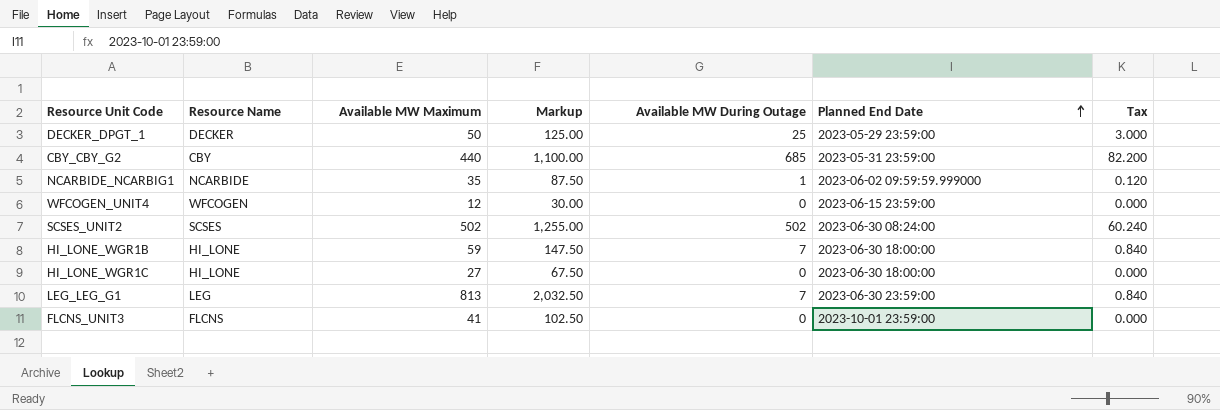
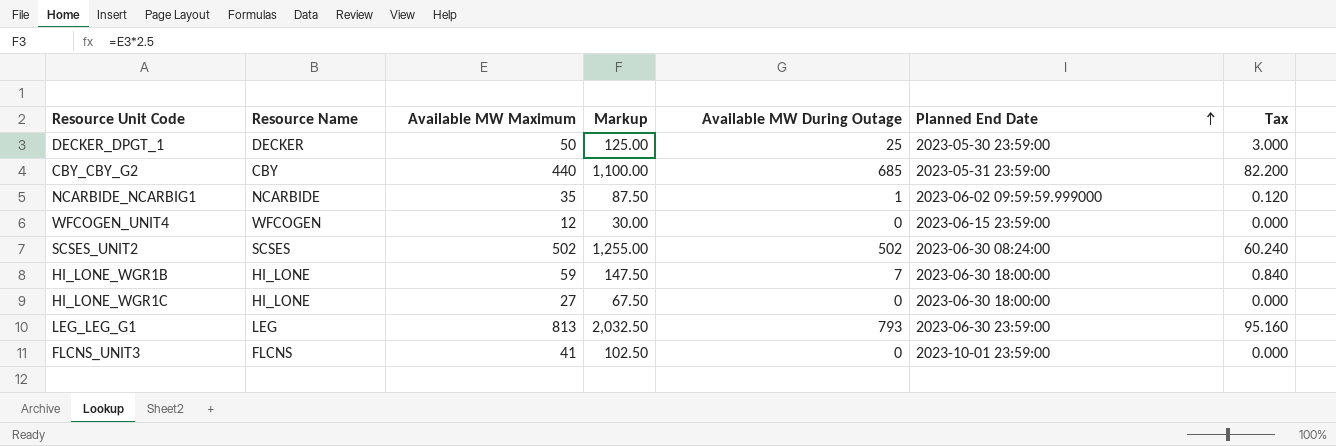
DECKER_DPGT_1 | Planned End Date: 2023-05-29 23:59:00 -> 2023-05-30 23:59:00
LEG_LEG_G1 | Available MW During Outage: 7 -> 793
LEG_LEG_G1 | Tax: 0.840 -> 95.160

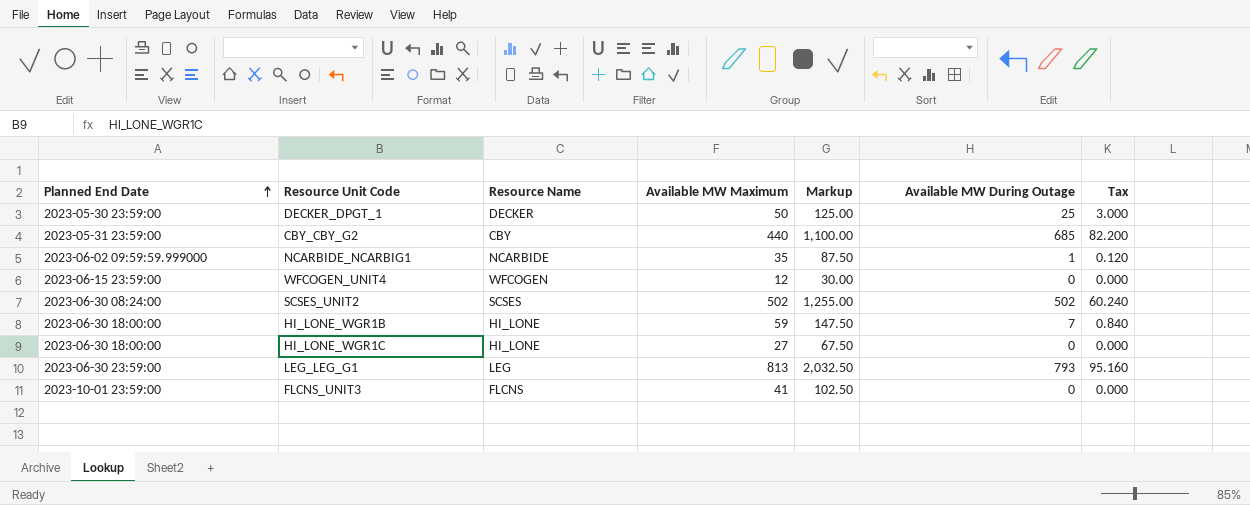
column Planned End Date | position: 6 -> 1

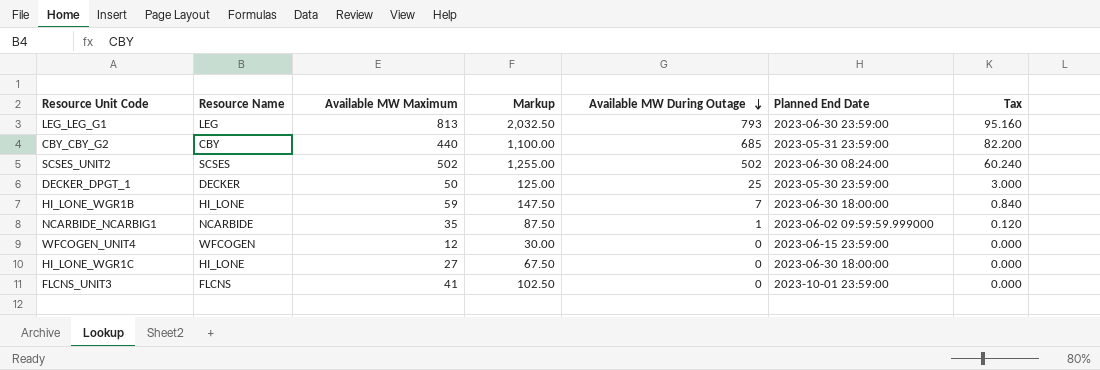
row order: Planned End Date ascending -> Available MW During Outage descending
column Planned End Date | position: 1 -> 6

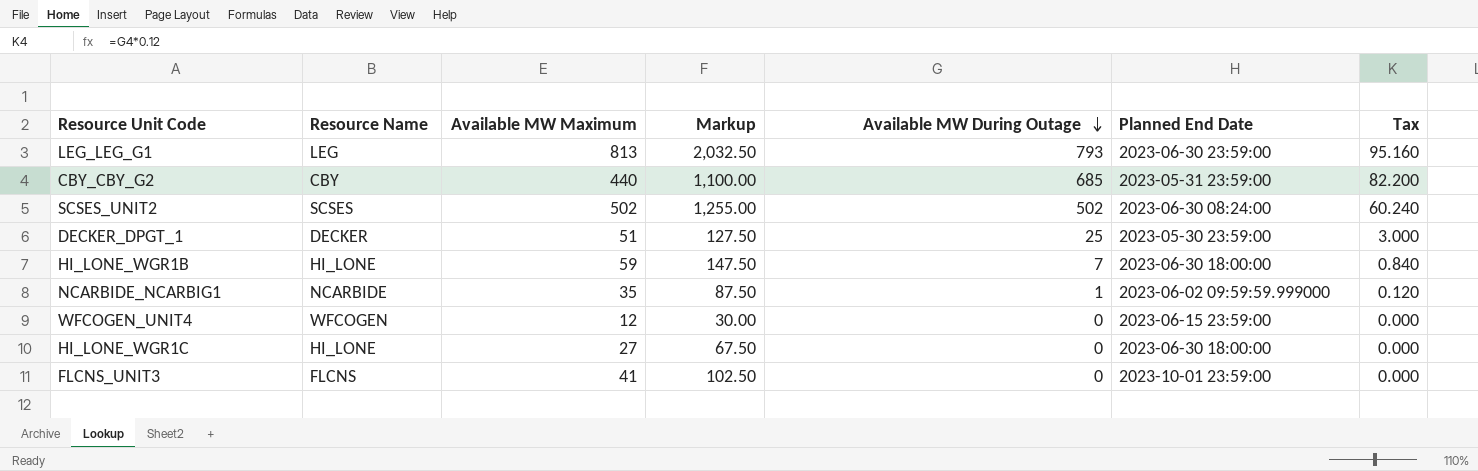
DECKER_DPGT_1 | Available MW Maximum: 50 -> 51
DECKER_DPGT_1 | Markup: 125.00 -> 127.50

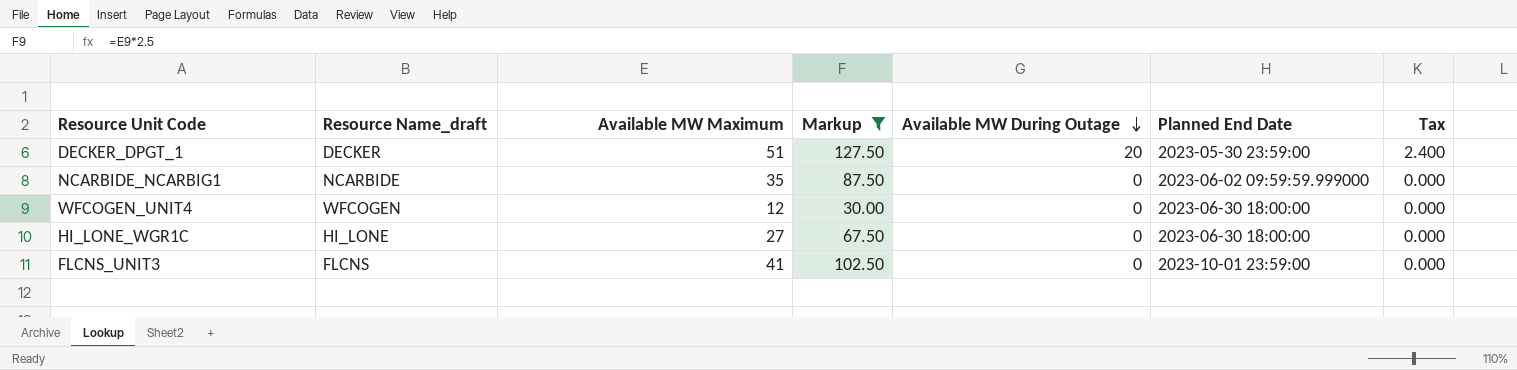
filter: none -> Markup <= 127.50
column name: Resource Name -> Resource Name_draft
DECKER_DPGT_1 | Available MW During Outage: 25 -> 20
DECKER_DPGT_1 | Tax: 3.000 -> 2.400
NCARBIDE_NCARBIG1 | Available MW During Outage: 1 -> 0
NCARBIDE_NCARBIG1 | Tax: 0.120 -> 0.000
WFCOGEN_UNIT4 | Planned End Date: 2023-06-15 23:59:00 -> 2023-06-30 18:00:00

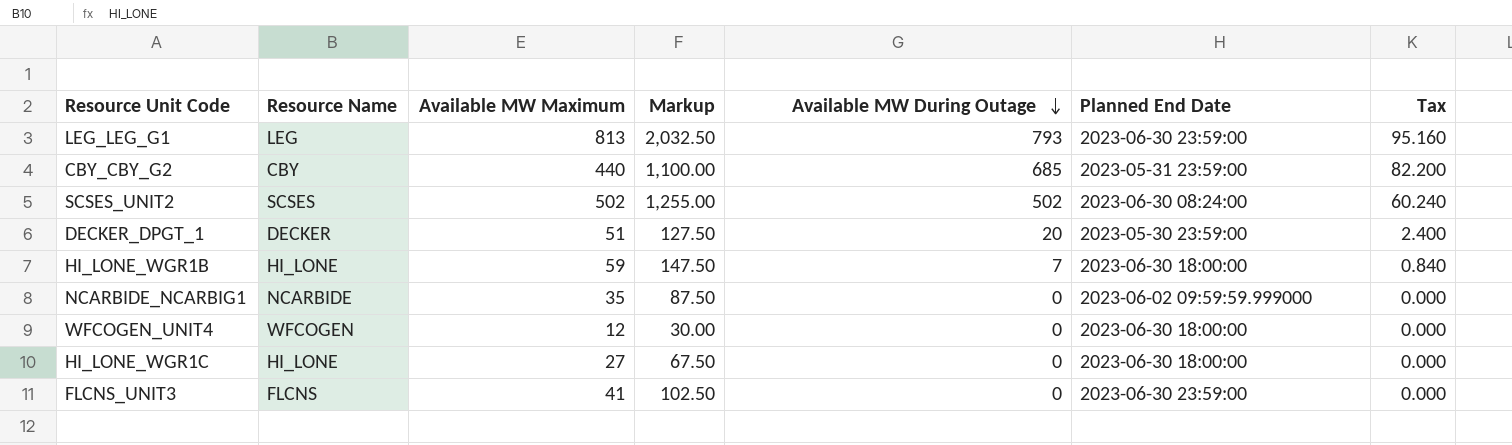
filter: Markup <= 127.50 -> none
column name: Resource Name_draft -> Resource Name
FLCNS_UNIT3 | Planned End Date: 2023-10-01 23:59:00 -> 2023-06-30 23:59:00

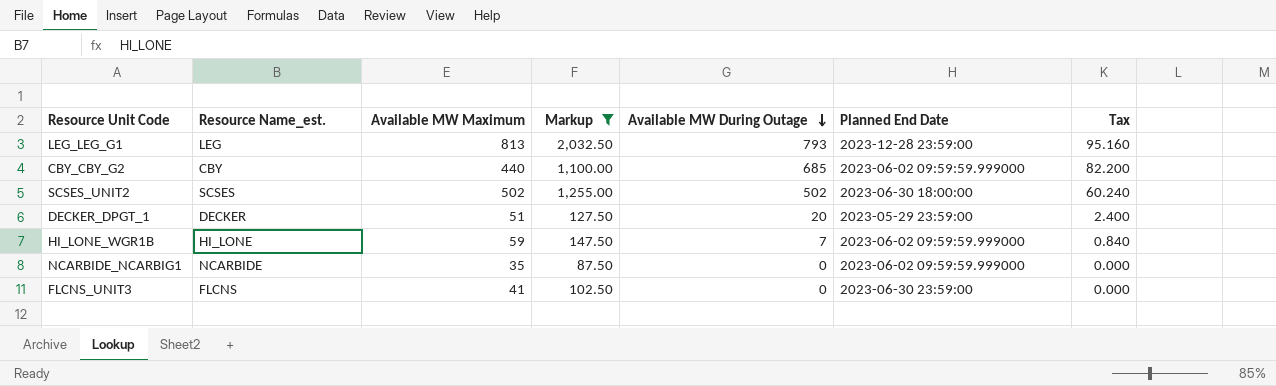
filter: none -> Markup >= 87.50
column name: Resource Name -> Resource Name_est.
LEG_LEG_G1 | Planned End Date: 2023-06-30 23:59:00 -> 2023-12-28 23:59:00
CBY_CBY_G2 | Planned End Date: 2023-05-31 23:59:00 -> 2023-06-02 09:59:59.999000
SCSES_UNIT2 | Planned End Date: 2023-06-30 08:24:00 -> 2023-06-30 18:00:00
DECKER_DPGT_1 | Planned End Date: 2023-05-30 23:59:00 -> 2023-05-29 23:59:00
HI_LONE_WGR1B | Planned End Date: 2023-06-30 18:00:00 -> 2023-06-02 09:59:59.999000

_____

What is expected: When you find a line in the records that contains the word "filter", copy it.

Output of the exercise:
filter: none -> Markup <= 127.50
filter: Markup <= 127.50 -> none
filter: none -> Markup >= 87.50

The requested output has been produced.